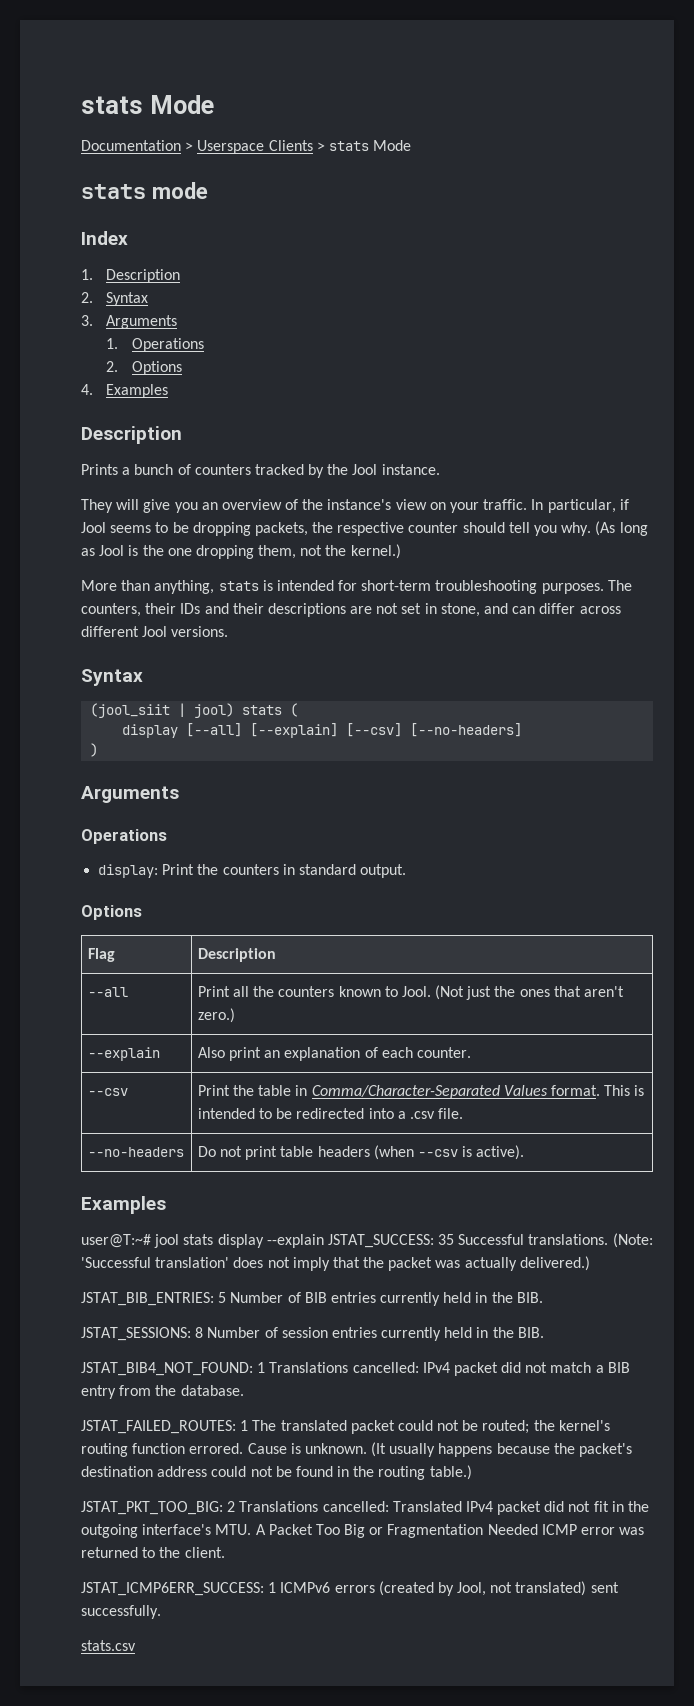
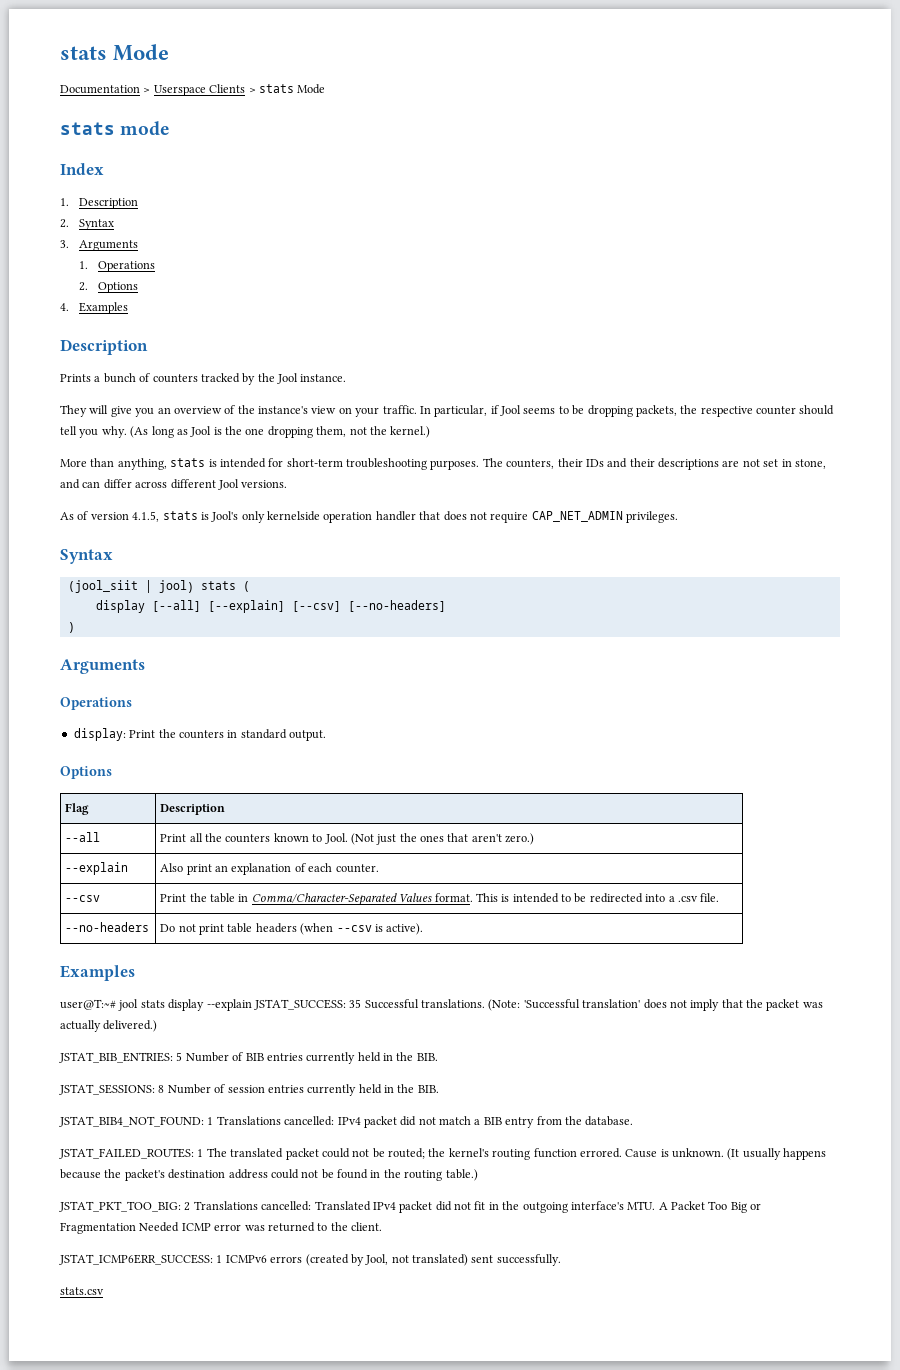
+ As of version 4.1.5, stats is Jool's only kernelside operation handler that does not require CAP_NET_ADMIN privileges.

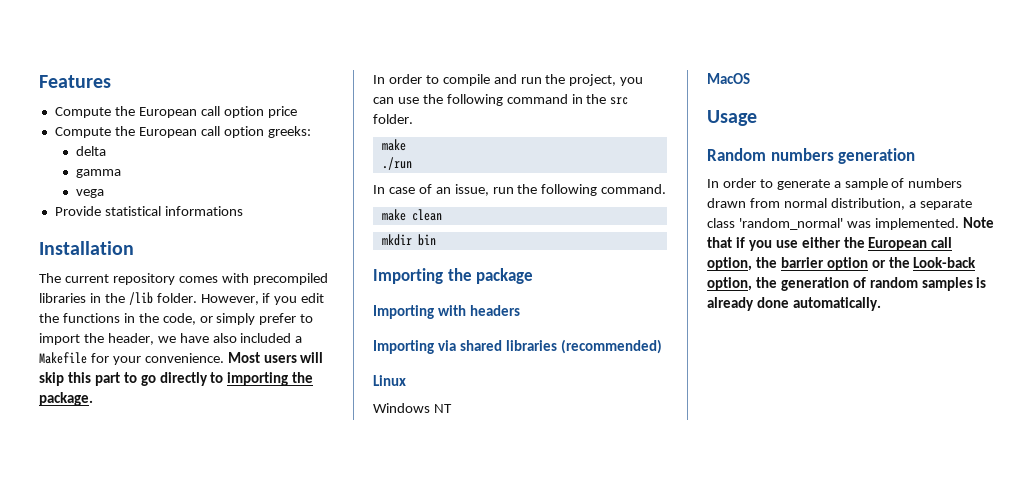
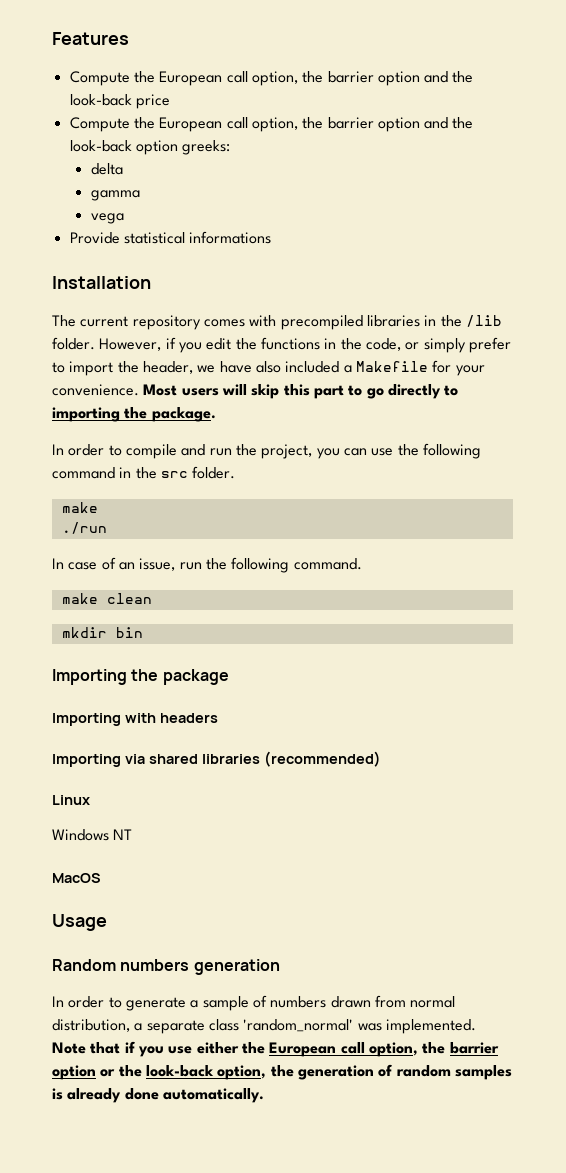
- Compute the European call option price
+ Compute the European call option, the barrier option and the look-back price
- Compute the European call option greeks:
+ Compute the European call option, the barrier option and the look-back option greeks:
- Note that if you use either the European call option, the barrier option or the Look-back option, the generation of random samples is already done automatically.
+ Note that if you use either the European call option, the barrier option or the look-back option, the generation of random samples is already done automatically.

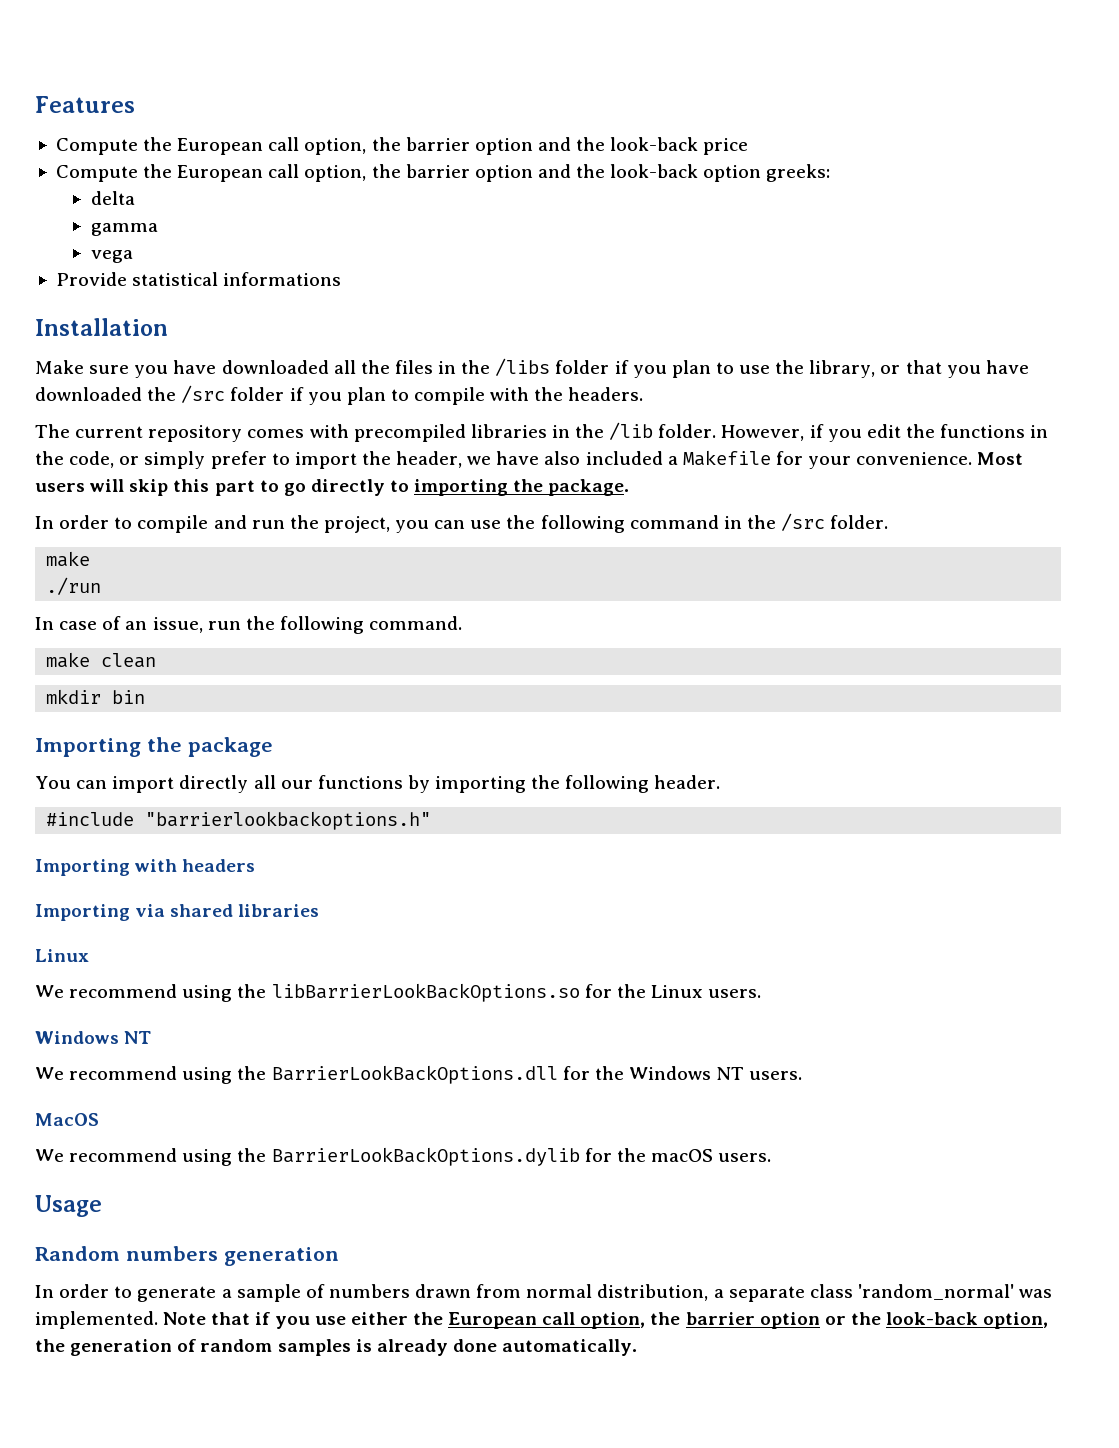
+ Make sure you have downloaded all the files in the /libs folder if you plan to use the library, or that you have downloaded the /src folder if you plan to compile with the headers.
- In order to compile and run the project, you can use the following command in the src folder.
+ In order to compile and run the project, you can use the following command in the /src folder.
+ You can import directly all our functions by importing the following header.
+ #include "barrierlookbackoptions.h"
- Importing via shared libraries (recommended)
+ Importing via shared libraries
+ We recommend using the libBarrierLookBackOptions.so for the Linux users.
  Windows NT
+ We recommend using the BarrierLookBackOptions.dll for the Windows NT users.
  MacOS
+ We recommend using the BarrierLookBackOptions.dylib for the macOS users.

==========

**Task directions**
Within the records above, count the lines that hold the word "following" and give only that number.

**Written solution**
3